The Times and my editors made sure I was protected. They held my hand throughout the trial,” she recounts. “And, when those who attacked me were found guilty and ordered to pay me restitution, I refused it because I didn’t want to have any contact with them ever again.” 

Twenty-one years and countless incredible, memorable experiences later, Agins’ work continues to move and inspire, capturing the attention of readers worldwide. Her assignments, both large and small, have taken her in many directions, her photographs earning her wide acclaim. With two Pulitzer nominations – the first in 1990 for her coverage of the Bensonhurst protests, and then in 1995 for her photographs accompanying the Times series, “Another America: Life on 129th Street” – in 2001 she and her 
colleagues received a Pulitzer Prize for National Reporting for the series “How Race is Lived 
in America.” 

While Agins was also the principal photographer for a number of books, her favorite assignments, she says, are the human-interest stories. And, as the chief photographer for the annual New York Times Neediest Cases Fund, her artistic 
expression and skill are evident, earning the admiration of her colleagues and many others (See 

“Michelle knew she would 
‘be somebody’ and she exuded 
a self-confidence that ‘winners’ tend to have,” Ric Calabrese, professor of managerial 
communications, recalls. 
“She was, however, humble, eager to learn, polite and full 
of the love of learning.” 

As a communications arts and sciences major, Agins credits her favorite professors including Calabrese, Tony LaPietra and 
Sr. Gregory Duffy with inspiring her to learn and being 
influential, positive figures in 
her development. “They totally believed in me. Sr. Gregory was so knowledgeable – she made things relevant and she made me want to learn.” 

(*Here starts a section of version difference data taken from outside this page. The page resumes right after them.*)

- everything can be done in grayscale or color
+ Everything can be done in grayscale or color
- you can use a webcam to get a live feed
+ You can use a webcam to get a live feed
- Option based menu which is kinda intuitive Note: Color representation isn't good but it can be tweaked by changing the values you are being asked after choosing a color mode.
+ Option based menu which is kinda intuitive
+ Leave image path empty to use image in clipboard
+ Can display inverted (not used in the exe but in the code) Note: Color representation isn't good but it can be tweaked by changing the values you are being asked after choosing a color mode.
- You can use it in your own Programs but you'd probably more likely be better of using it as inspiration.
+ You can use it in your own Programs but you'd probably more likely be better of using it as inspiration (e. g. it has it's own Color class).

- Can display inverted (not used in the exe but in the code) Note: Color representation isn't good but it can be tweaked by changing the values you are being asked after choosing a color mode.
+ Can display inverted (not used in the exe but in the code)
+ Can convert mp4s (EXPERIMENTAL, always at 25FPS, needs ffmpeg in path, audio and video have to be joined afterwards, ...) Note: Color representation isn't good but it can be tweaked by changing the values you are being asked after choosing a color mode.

She remembers her years at Rosary fondly, recognizing the comfortable fit after transferring to the university at the 
recommendation of a close friend who attended Rosary. 

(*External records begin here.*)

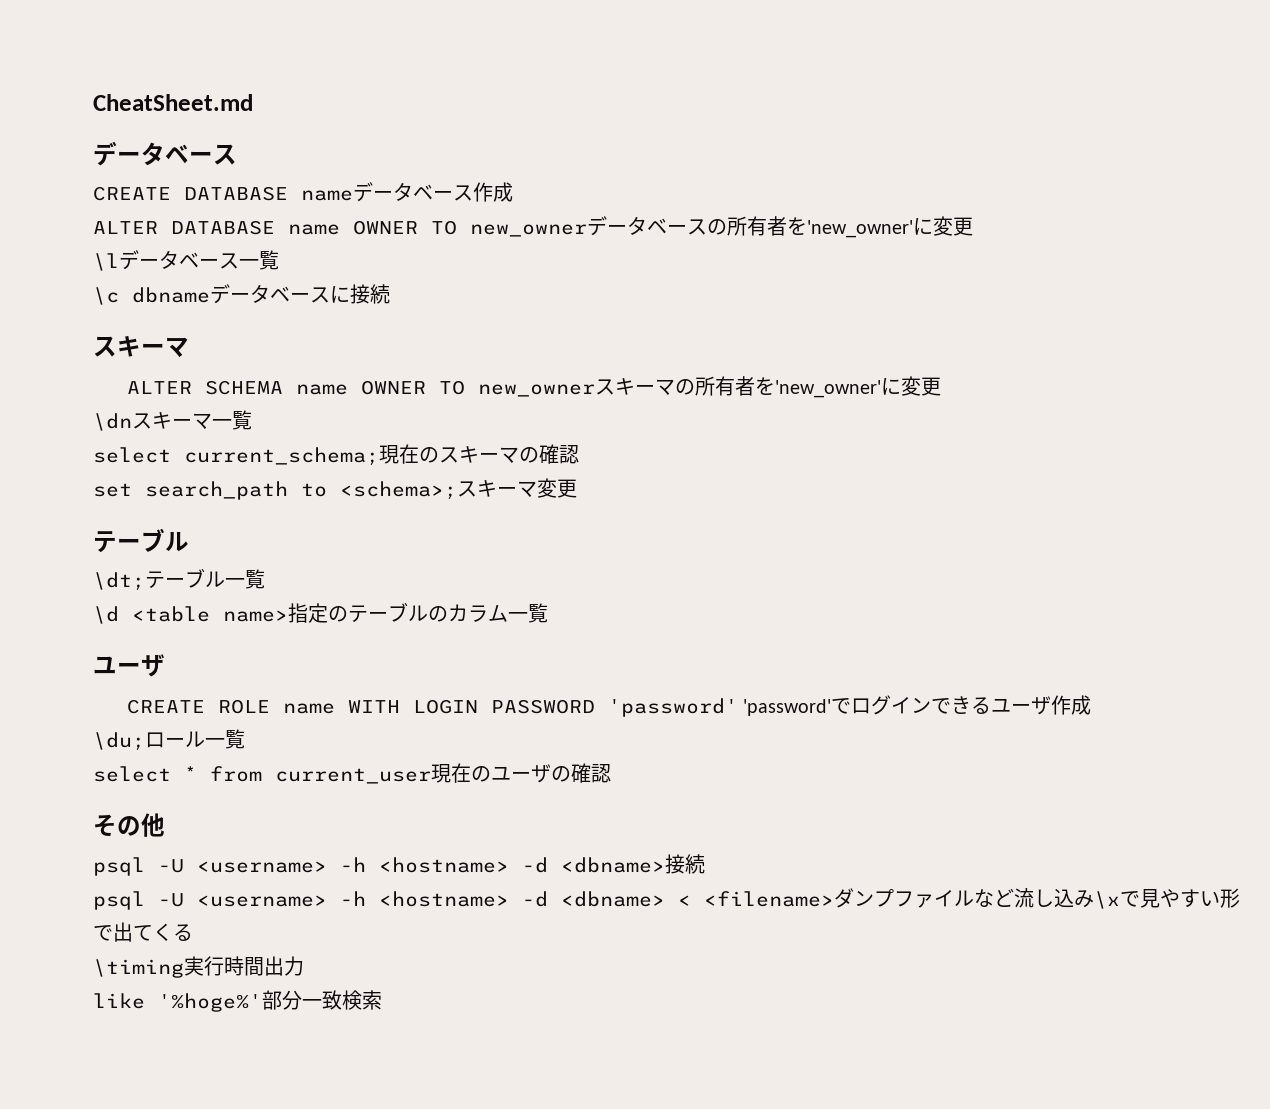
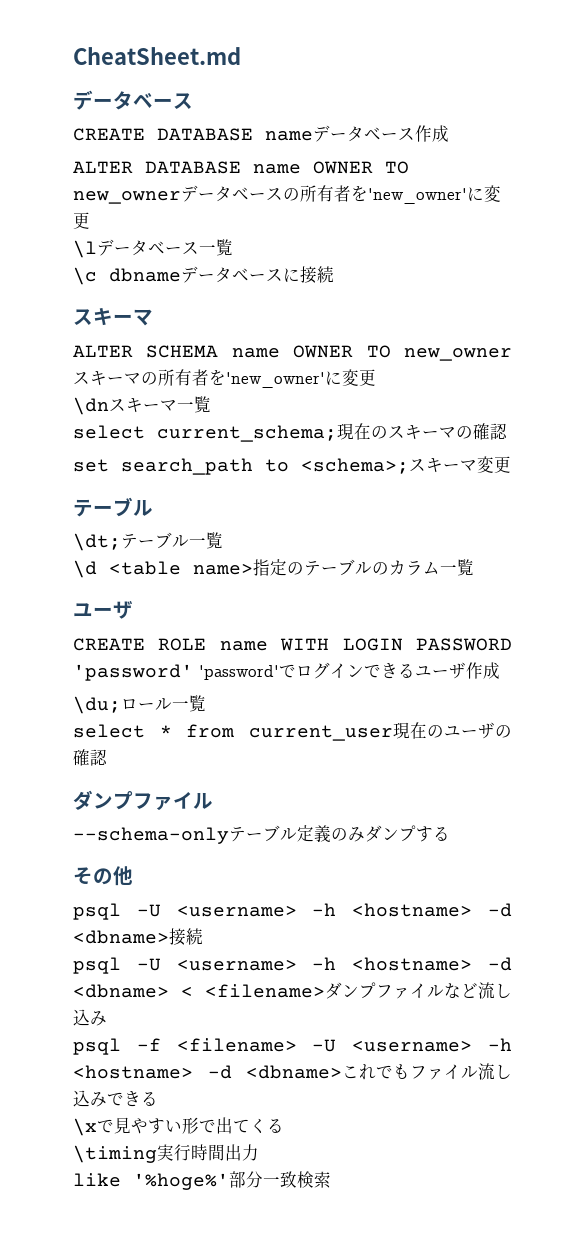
  select * from current_user現在のユーザの確認
+ ダンプファイル
+ --schema-onlyテーブル定義のみダンプする
- psql -U <username> -h <hostname> -d <dbname> < <filename>ダンプファイルなど流し込み\xで見やすい形で出てくる
+ psql -U <username> -h <hostname> -d <dbname> < <filename>ダンプファイルなど流し込み
+ psql -f <filename> -U <username> -h <hostname> -d <dbname>これでもファイル流し込みできる
+ \xで見やすい形で出てくる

“I discovered I really wanted a small, intimate setting and my friend told me I’d be great here...she was right. 
At Rosary, they took education seriously and there was a strong family atmosphere that I loved,” Agins adds. “I was focused, but 
I had a lot of fun, too!” 

Her fond college memories include playing on the women’s basketball team, a semester abroad in London and Friday afternoons in Power Hall, turning up the 
music and dancing in the hallways – just a few of the experiences that contributed to her strong foundation for success. 

With her life settled in New York – she owns and is restoring a brownstone in the historically significant Bedford-Stuyvesant neighborhood, and is “mom” to her two dogs, Humphrey and Harry – Agins’ ties to her many Chicago-area friends and former colleagues remain strong. Her biography highlights her lifetime membership in the Chicago Alliance of African American Photographers, alongside 
her Pulitzer Prize award and nominations, and participation in the National Association of Black Journalists and the New York Press Photographers Association. 

Agins gratefully acknowledges the individuals who supported her dream to be a photojournalist. 
“I’m fortunate to have had people who pushed me, encouraged me, supported me and believed in me,” she says. And, to the photo editor who told her she’d never work in the news business, well he clearly didn’t know how determined and undeterred Agins was. 

Her talent and her sensitivity, 
as well as respect for her vocation, have contributed to what’s been a fulfilling career. She duly credits Dominican with providing the all-important education from which she could launch her dreams.